"Le secteur privé africain est frileux, les investisseurs privés africains n'investissent pas dans les domaines à grande échelle", a dénoncé jeudi le directeur des affaires économiques à la Commission de l'UA, Kouassi N'guettia, au terme de la 5ème édition du Forum du secteur privé africain à Abdijan, capitale économique de la Côte d'Ivoire.
Ouvert lundi, à l'initiative de l'UE, le forum a porté sur le rôle du secteur privé dans la promotion de l'investissement et de l'agro-industrie en Afrique.
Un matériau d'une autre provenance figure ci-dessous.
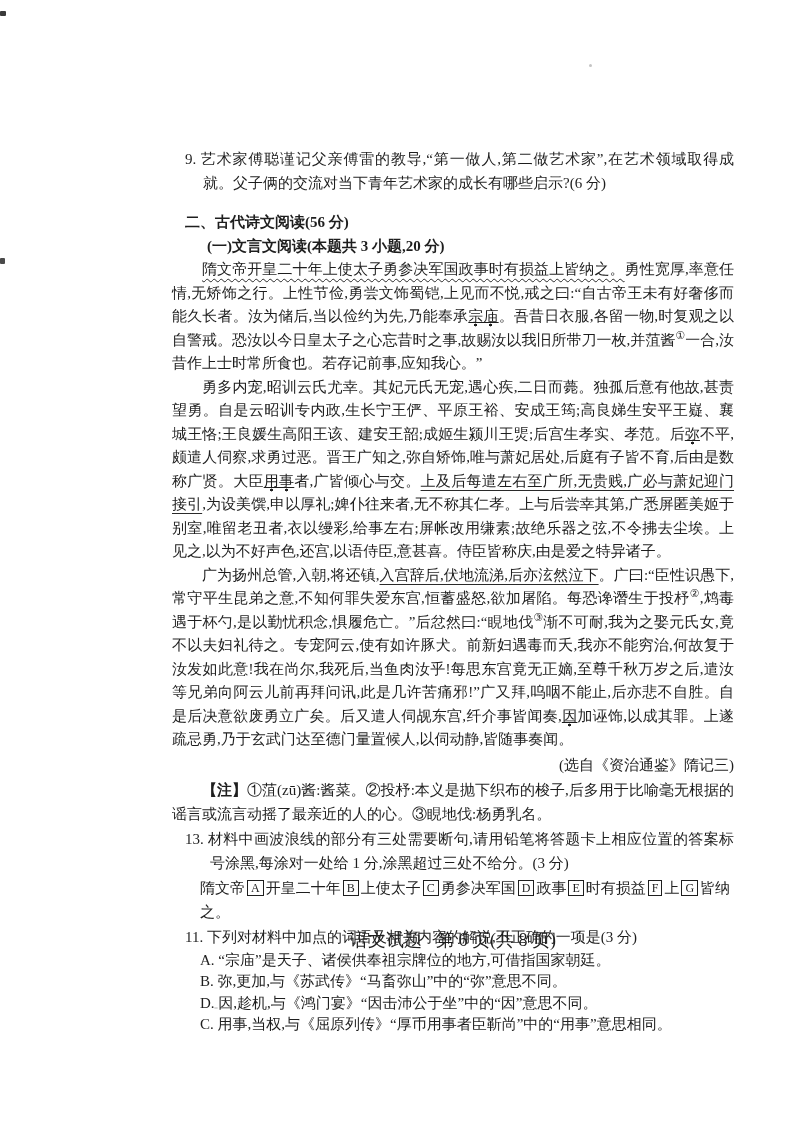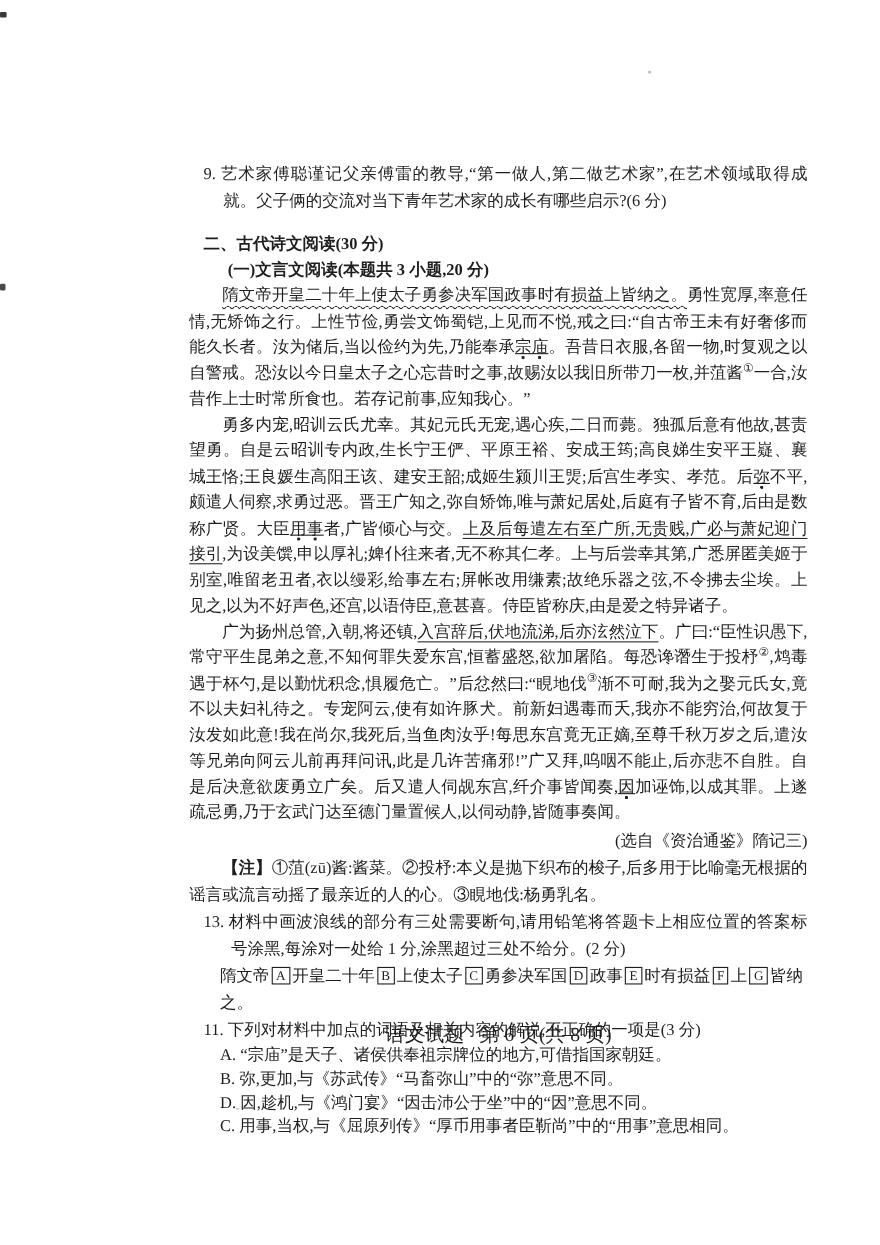--- a/index.html
+++ b/index.html
@@ -131,32 +131,32 @@
 
 <div class="artifact mark-top-left"></div>
 <div class="artifact mark-mid-left"></div>
 <div class="artifact speck-top"></div>
 <div class="artifact speck-bottom"></div>
 
 <div class="sheet">
 
   <div class="q-block q9"><span>9.</span>&nbsp;<span>艺术家傅聪谨记父亲傅雷的教导,“第一做人,第二做艺术家”,在艺术领域取得成就。父子俩的交流对当下青年艺术家的成长有哪些启示?(6 分)</span></div>
 
-  <div class="sec-heading">二、古代诗文阅读(30 分)</div>
+  <div class="sec-heading">二、古代诗文阅读(56 分)</div>
   <div class="sec-subheading">(一)文言文阅读(本题共 3 小题,20 分)</div>
 
   <div class="passage-para"><span class="seg-wavy">隋文帝开皇二十年上使太子勇参决军国政事时有损益上皆纳之。</span><span class="seg-plain">勇性宽厚,率意任情,无矫饰之行。上性节俭,勇尝文饰蜀铠,上见而不悦,戒之曰:“自古帝王未有好奢侈而能久长者。汝为储后,当以俭约为先,乃能奉承</span><span class="seg-dots">宗庙</span><span class="seg-plain">。吾昔日衣服,各留一物,时复观之以自警戒。恐汝以今日皇太子之心忘昔时之事,故赐汝以我旧所带刀一枚,并菹酱</span><span class="seg-sup">①</span><span class="seg-plain">一合,汝昔作上士时常所食也。若存记前事,应知我心。”</span></div>
   <div class="passage-para"><span class="seg-plain">勇多内宠,昭训云氏尤幸。其妃元氏无宠,遇心疾,二日而薨。独孤后意有他故,甚责望勇。自是云昭训专内政,生长宁王俨、平原王裕、安成王筠;高良娣生安平王嶷、襄城王恪;王良媛生高阳王该、建安王韶;成姬生颍川王煚;后宫生孝实、孝范。后</span><span class="seg-dots">弥</span><span class="seg-plain">不平,颇遣人伺察,求勇过恶。晋王广知之,弥自矫饰,唯与萧妃居处,后庭有子皆不育,后由是数称广贤。大臣</span><span class="seg-dots">用事</span><span class="seg-plain">者,广皆倾心与交。</span><span class="seg-line">上及后每遣左右至广所,无贵贱,广必与萧妃迎门接引</span><span class="seg-plain">,为设美馔,申以厚礼;婢仆往来者,无不称其仁孝。上与后尝幸其第,广悉屏匿美姬于别室,唯留老丑者,衣以缦彩,给事左右;屏帐改用缣素;故绝乐器之弦,不令拂去尘埃。上见之,以为不好声色,还宫,以语侍臣,意甚喜。侍臣皆称庆,由是爱之特异诸子。</span></div>
   <div class="passage-para"><span class="seg-plain">广为扬州总管,入朝,将还镇,</span><span class="seg-line">入宫辞后,伏地流涕,后亦泫然泣下</span><span class="seg-plain">。广曰:“臣性识愚下,常守平生昆弟之意,不知何罪失爱东宫,恒蓄盛怒,欲加屠陷。每恐谗谮生于投杼</span><span class="seg-sup">②</span><span class="seg-plain">,鸩毒遇于杯勺,是以勤忧积念,惧履危亡。”后忿然曰:“睍地伐</span><span class="seg-sup">③</span><span class="seg-plain">渐不可耐,我为之娶元氏女,竟不以夫妇礼待之。专宠阿云,使有如许豚犬。前新妇遇毒而夭,我亦不能穷治,何故复于汝发如此意!我在尚尔,我死后,当鱼肉汝乎!每思东宫竟无正嫡,至尊千秋万岁之后,遣汝等兄弟向阿云儿前再拜问讯,此是几许苦痛邪!”广又拜,呜咽不能止,后亦悲不自胜。自是后决意欲废勇立广矣。后又遣人伺觇东宫,纤介事皆闻奏,</span><span class="seg-dots">因</span><span class="seg-plain">加诬饰,以成其罪。上遂疏忌勇,乃于玄武门达至德门量置候人,以伺动静,皆随事奏闻。</span></div>
 
   <div class="passage-source">(选自《资治通鉴》隋记三)</div>
 
   <div class="notes"><span class="seg-bold">【注】</span><span class="seg-plain">①菹(zū)酱:酱菜。②投杼:本义是抛下织布的梭子,后多用于比喻毫无根据的谣言或流言动摇了最亲近的人的心。③睍地伐:杨勇乳名。</span></div>
 
-  <div class="q-block wide-num q10"><span>13.</span>&nbsp;<span>材料中画波浪线的部分有三处需要断句,请用铅笔将答题卡上相应位置的答案标号涂黑,每涂对一处给 1 分,涂黑超过三处不给分。(2 分)</span></div>
+  <div class="q-block wide-num q10"><span>13.</span>&nbsp;<span>材料中画波浪线的部分有三处需要断句,请用铅笔将答题卡上相应位置的答案标号涂黑,每涂对一处给 1 分,涂黑超过三处不给分。(3 分)</span></div>
   <div class="q10-sentence"><span class="seg-plain">隋文帝</span><span class="seg-box">A</span><span class="seg-plain">开皇二十年</span><span class="seg-box">B</span><span class="seg-plain">上使太子</span><span class="seg-box">C</span><span class="seg-plain">勇参决军国</span><span class="seg-box">D</span><span class="seg-plain">政事</span><span class="seg-box">E</span><span class="seg-plain">时有损益</span><span class="seg-box">F</span><span class="seg-plain">上</span><span class="seg-box">G</span><span class="seg-plain">皆纳之。</span></div>
 
   <div class="q-block wide-num"><span>11.</span>&nbsp;<span>下列对材料中加点的词语及相关内容的解说,不正确的一项是(3 分)</span></div>
   <div class="q11-option"><span>A.</span>&nbsp;<span>“宗庙”是天子、诸侯供奉祖宗牌位的地方,可借指国家朝廷。</span></div>
   <div class="q11-option"><span>B.</span>&nbsp;<span>弥,更加,与《苏武传》“马畜弥山”中的“弥”意思不同。</span></div>
   <div class="q11-option"><span>D.</span>&nbsp;<span>因,趁机,与《鸿门宴》“因击沛公于坐”中的“因”意思不同。</span></div>
   <div class="q11-option"><span>C.</span>&nbsp;<span>用事,当权,与《屈原列传》“厚币用事者臣靳尚”中的“用事”意思相同。</span></div>
 
 </div>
Lors d'une conférence de presse conjointe avec Lom Aboubacry, directeur régional de la Commission des affaires économiques, M. Kouassi a déploré l'absence des investisseurs privés dans les " activités à risque".
Selon lui, les investisseurs privés africains "se contentent de la périphérie", citant des activités comme la boulangerie ou la coiffure.
"Ils refusent d'investir dans les activités à risque, or le secteur privé doit prendre des risques", a-t-il dit invitant les hommes d'affaires africains à "s'approprier" ces domaines.
Dans une vision commune, les conférenciers ont appelé de tous leurs voeux à l'industrialisation des produits africains.
"Il n'y a pas une politique volontariste de transformation des produits dans les Etats africains", ont-ils déploré estimant que 90% de la production de la plupart des pays africains ne sont pas transformés sur place.
Faisant le bilan de la rencontre d'Abidjan, Kouassi N'guettia a indiqué que les résultats escomptés ont été "atteints".
"Le 5ème Forum a répondu à la problématique majeure du 21ème siècle, à savoir que désormais le secteur privé doit jouer sa partition pour oeuvrer au développement des Etats Africains", a-t- il affirmé.
M. Kouassi a exhorté les pays membres de l'UA à "impliquer davantage le secteur privé dans leurs programmes nationaux de développement".
"La non implication réelle du secteur privé dans les programmes de développement maintiendra le continent dans le sous- développement", a-t-il prévenu.
Il a annoncé que "des recommandations ont été prises et seront transmises aux organes dirigeants de l'Union Africaine", faisant allusion au rapport final adopté au terme du Forum né de la volonté des chefs d'Etats africains à Abuja (Nigeria) en 2005.
Les acquis du Forum sont capitalisés sous le vocable de " solidarité africaine" en vue de "penser des mécanismes pour développer l'Afrique".